▶ Supplied records:
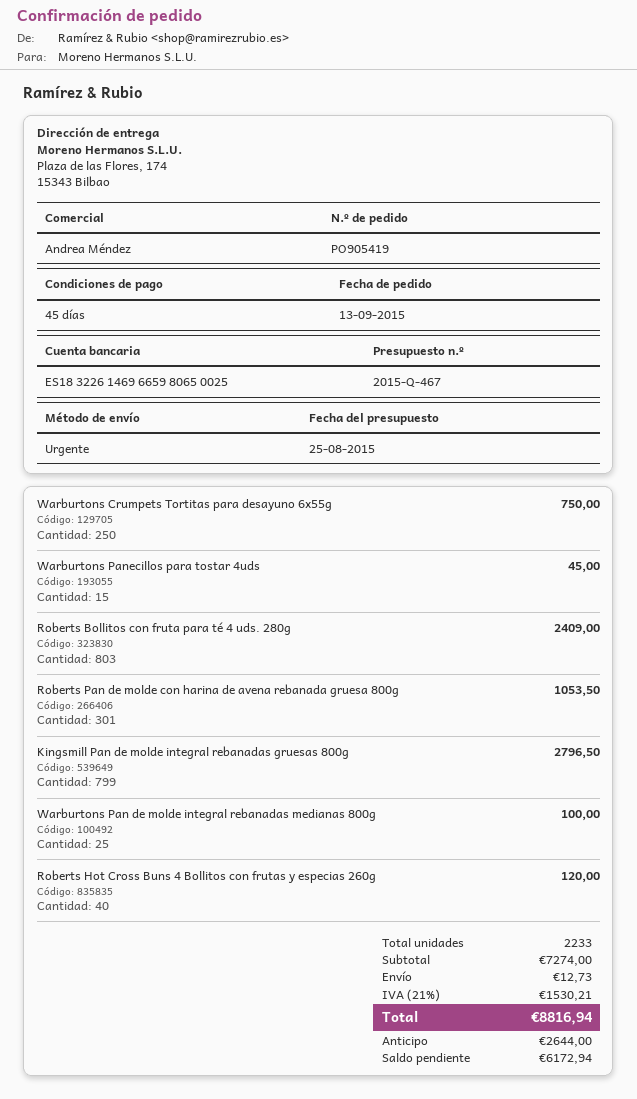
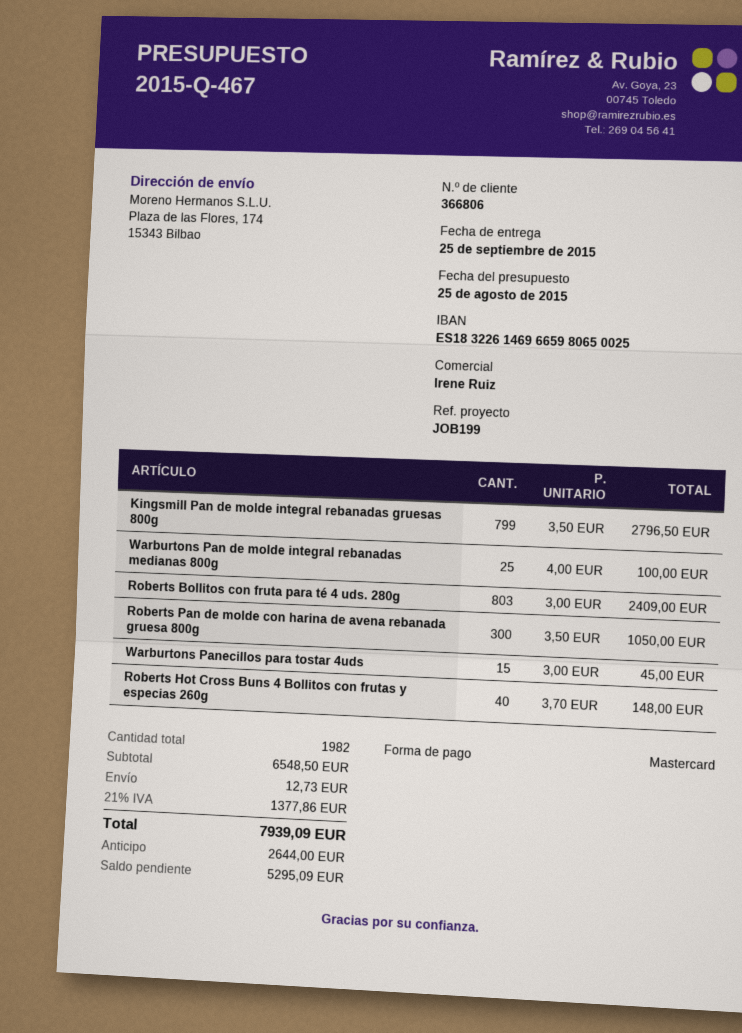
sales rep: Andrea Méndez -> Irene Ruiz
Warburtons Crumpets Tortitas para desayuno 6x55g: 250 for 750.00 -> none
Roberts Pan de molde con harina de avena rebanada gruesa 800g: 301 for 1053.50 -> 300 for 1050.00
Roberts Hot Cross Buns 4 Bollitos con frutas y especias 260g: 40 for 120.00 -> 40 for 148.00
total quantity: 2233 -> 1982
subtotal: 7274.00 -> 6548.50
tax: 21% = 1530.21 -> 21% = 1377.86
total: 8816.94 -> 7939.09
balance: 6172.94 -> 5295.09

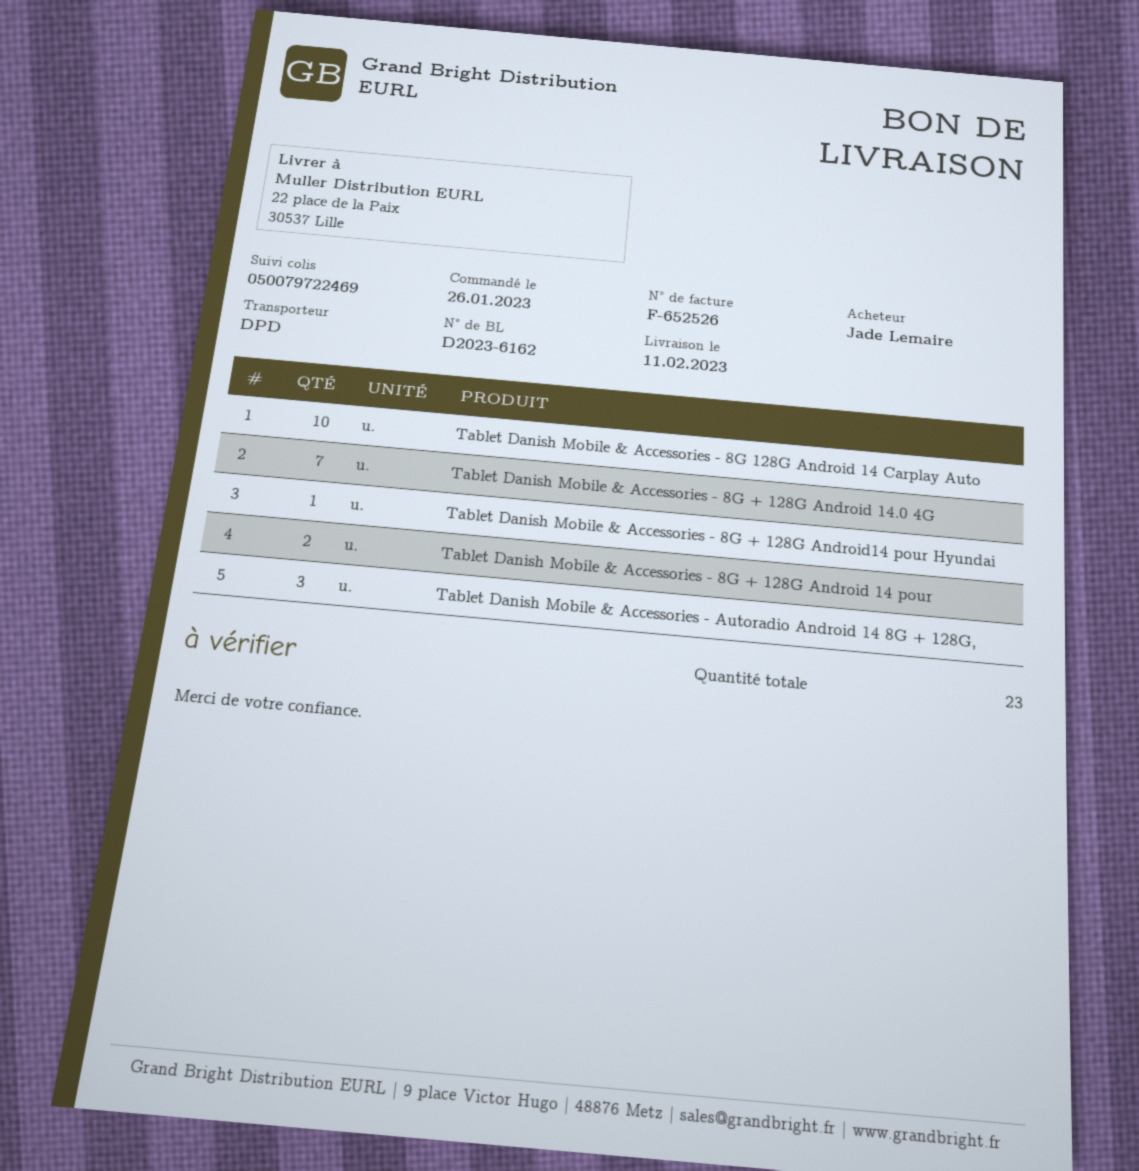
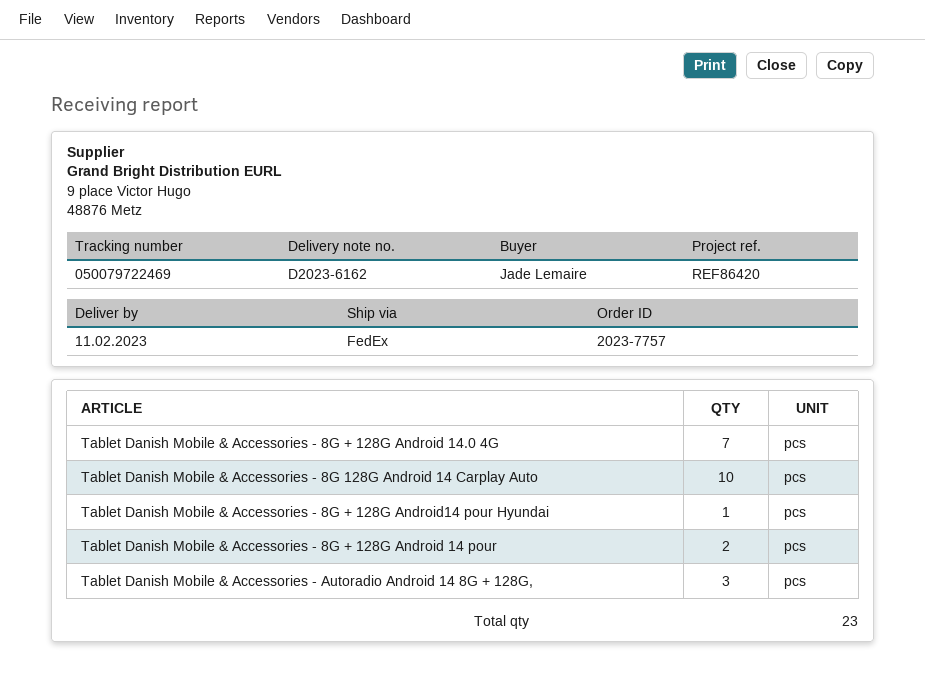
shipping method: DPD -> FedEx

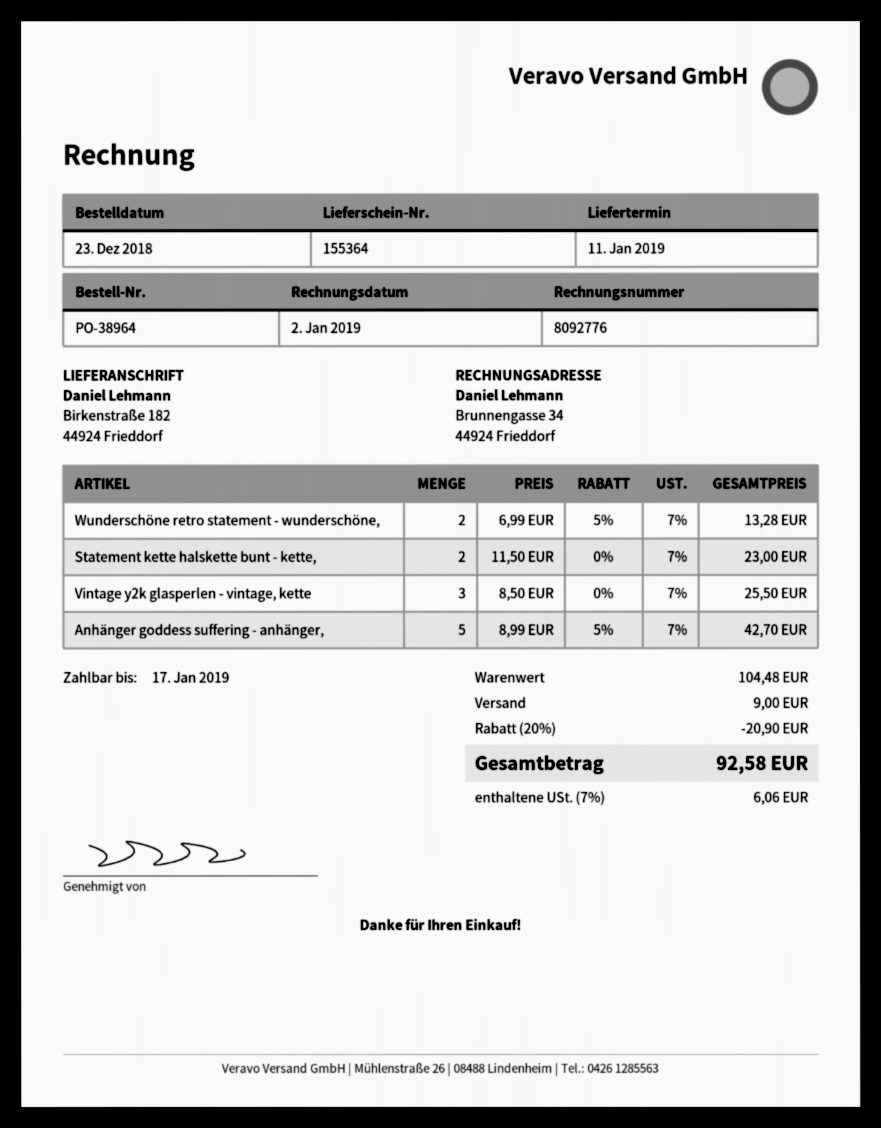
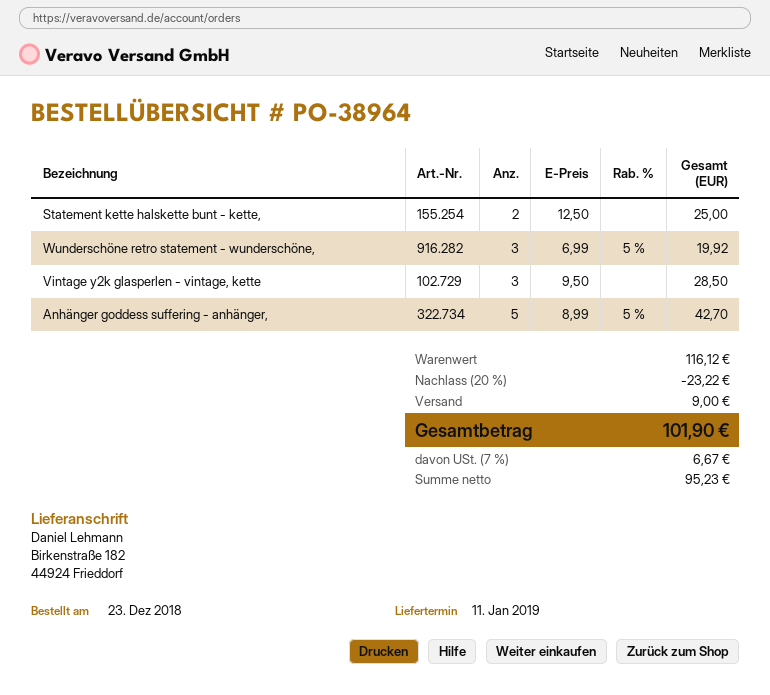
Wunderschöne retro statement - wunderschöne,: 2 x 6.99 - 5% = 13.28 -> 3 x 6.99 - 5% = 19.92
Statement kette halskette bunt - kette,: 2 x 11.50 = 23.00 -> 2 x 12.50 = 25.00
Vintage y2k glasperlen - vintage, kette: 3 x 8.50 = 25.50 -> 3 x 9.50 = 28.50
subtotal: 104.48 -> 116.12
discount: 20% = 20.90 -> 20% = 23.22
tax: 7% = 6.06 -> 7% = 6.67
total: 92.58 -> 101.90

▶ Task instructions:
Scan the entries above and work out how many lines include the word "Roberts"; the reply is that number alone.

▶ Answer section:
2